Otsemobor, driving past a bar he knew his friends were visiting, spotted a fight in the street.
He realised it was one of his friends and attempted to help him. A few days later, police arrested Otsemobor at Liverpool on GBH charges. He claims it was the other group attempting to blackmail him into paying to have the charges dropped.
Nothing came of the arrest but with this and the shooting happening within an eight-month period, the perception of Otsemobor was not exactly glowing.
“I did get in stupid bits of trouble down the years but I’ve put that down to being very inexperienced,” he reflects. “A lot of my trouble came away from the football club, like on nights out.
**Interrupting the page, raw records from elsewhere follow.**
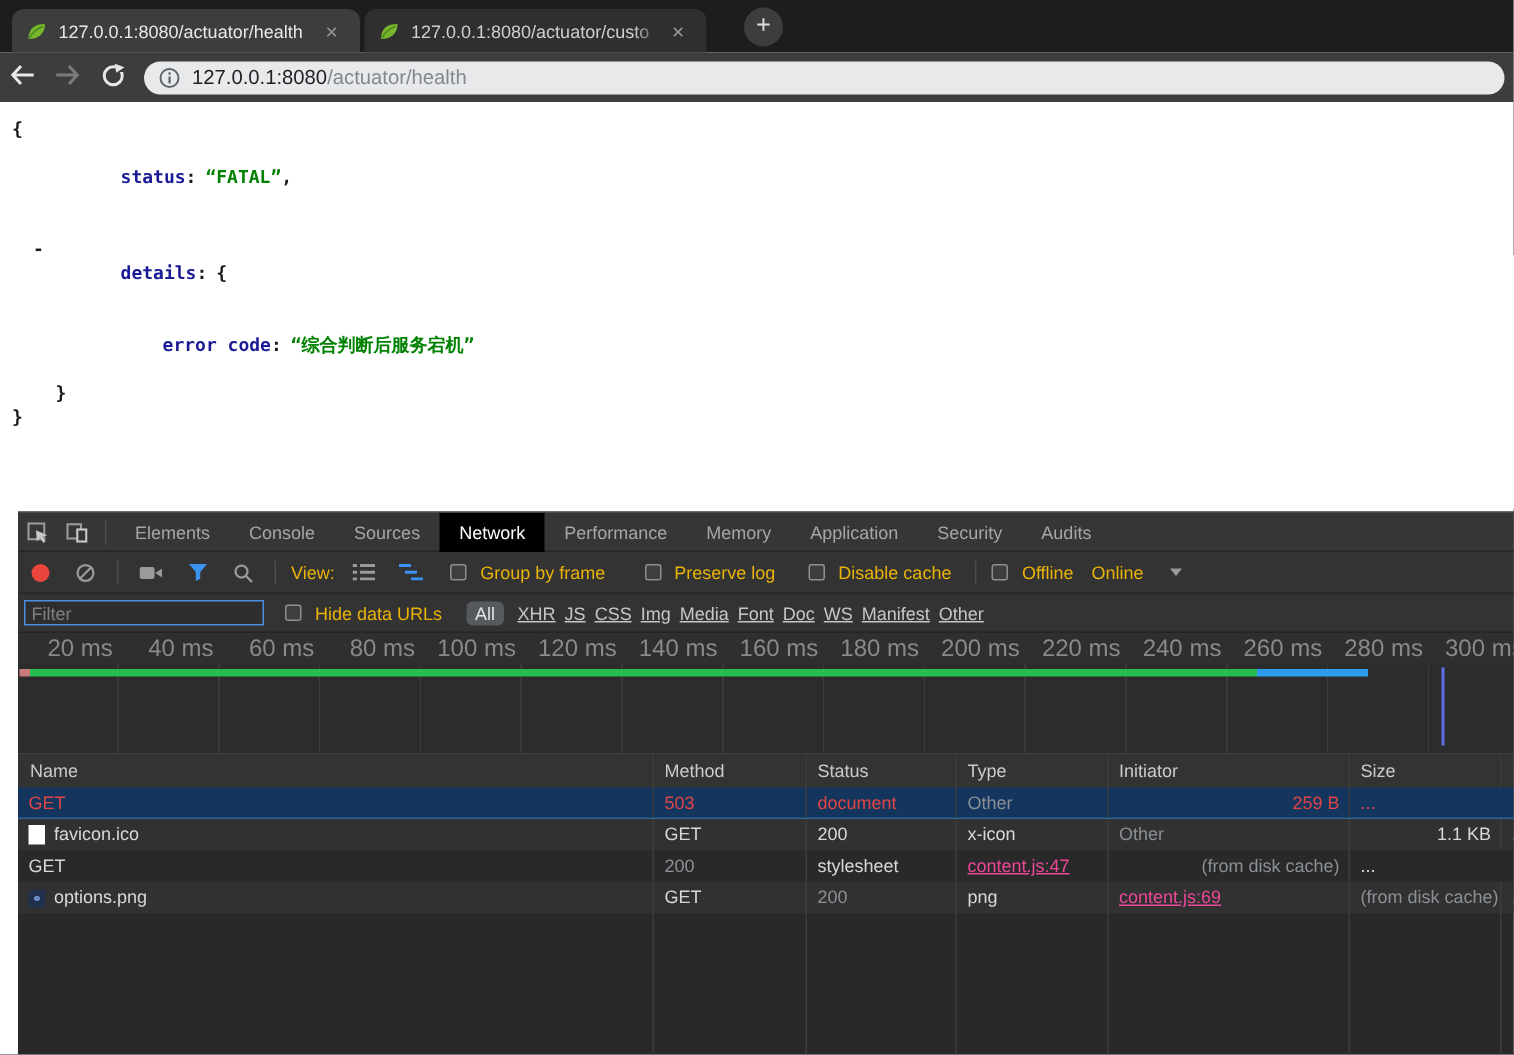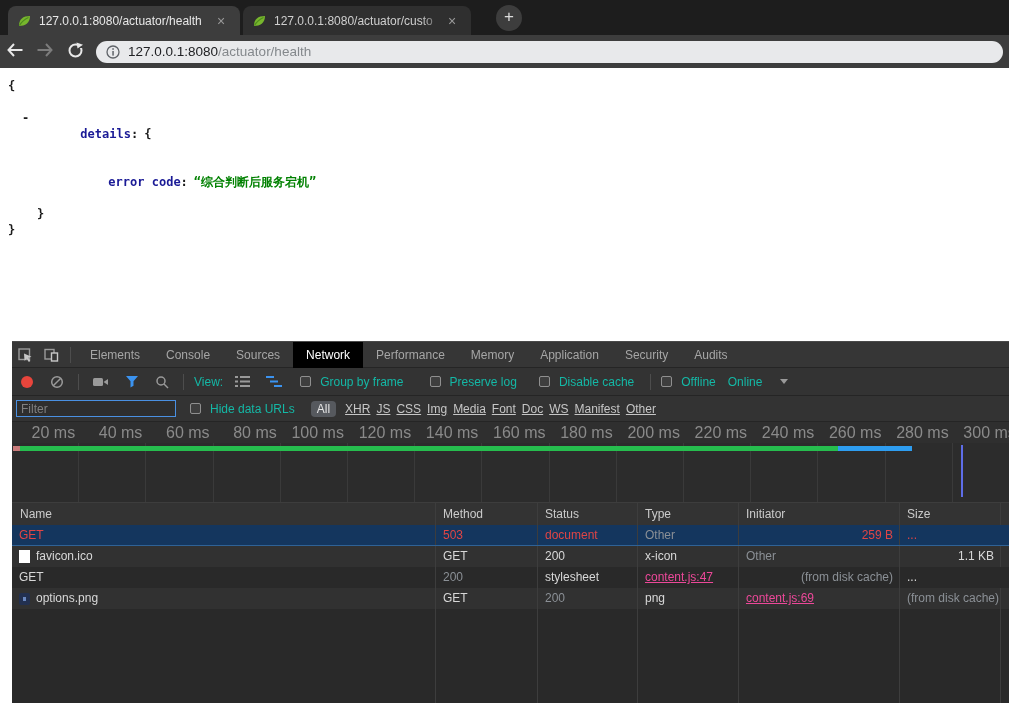--- a/index.html
+++ b/index.html
@@ -161,6 +161,9 @@
   <div class="json-view">
     <div class="jl p8"><span class="jp">{</span></div>
     <div class="jl p37">
+      <span class="jk">status</span><span class="jp">:</span><span class="jv">“FATAL”</span><span class="jp">,</span>
+    </div>
+    <div class="jl p37">
       <span class="jmin">-</span>
       <span class="jk">details</span><span class="jp">:</span><span class="jp" style="margin-left:6px">{</span>
     </div>

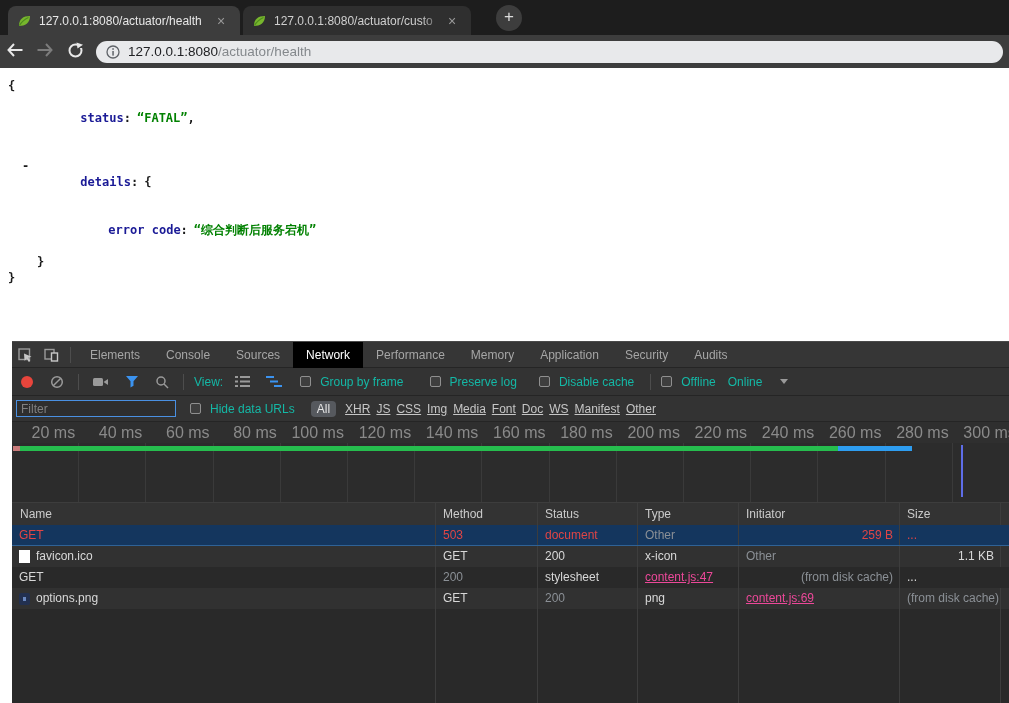--- a/index.html
+++ b/index.html
@@ -51,7 +51,7 @@
   .dt-toolbar { height:28px; background:#333; display:flex; align-items:center; flex:0 0 auto;
                 border-bottom:1px solid #252525; }
   .recdot { width:12px; height:12px; border-radius:50%; background:#e8453c; margin:0 9px 0 9px; flex:0 0 auto;}
-  .lbl { margin:0 4px; color:#14b8a6; flex:0 0 auto; }
+  .lbl { margin:0 4px; color:#eab308; flex:0 0 auto; }
   .cb { width:11px; height:11px; border:1px solid #8f8f8f; border-radius:2px; background:#3e3e3e;
         margin:0 5px 0 10px; flex:0 0 auto; }
   .caret { width:0; height:0; border-left:4px solid transparent; border-right:4px solid transparent;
“I could have controlled things if I had a more sensible head on me by not being in them places at those times but other than that, going through my career, once I started growing up and maturing I didn’t have problems anywhere else.
“It was just unfortunate that it happened at such a young age at a club where I had so much potential of doing well there.”
Does he believe that had he kept a different group of friends, or a lower profile, things could have been different at Liverpool?
Could it have been him handing over his mantle to Trent Alexander-Arnold several seasons ago?
“I would never know,” he says. “You would have to ask the people in charge. Looking back now, if I was the owner of a football club, you don’t want your young players….” Otsemobor trails off.
“Imagine one of the young lads now goes out and gets shot and there are rumours flying about?” he restarts. “I wasn’t even in the first-team at the time. Any football club doesn’t need that but fortunately, at the time, Liverpool did see something in me.
“I think if they didn’t it would have just been easier to boot me out the door, really.
“It was just the way I was processing things and thinking then. I was thinking like a young, Liverpool lad, instead of thinking, hang on a minute, I am young, but I am at Liverpool Football Club here.
“I can’t be going out to town where there are people who want to start fights with me. I have to be mature enough to walk away from them spots and involve myself in other people’s trouble whether they’re my friends or not. I need to turn a blind eye to it.”
In an attempt to move away from his off-field difficulties, Otsemobor moved from Speke into a flat on the Albert Dock.
It was here that he unwittingly hosted a party for Liverpool team-mate El-Hadji Diouf.
After assuming a friendship with the Senegalese international – he reckons Diouf might initially have thought he was his personal driver after showing him around the city – he was woken up at 2am with the doorbell ringing.
Diouf was outside. “Sem, open the door!”
Otsemobor obliged, but it was not just his team-mate. He
estimates there were around 10 party-goers, mostly women, with Diouf.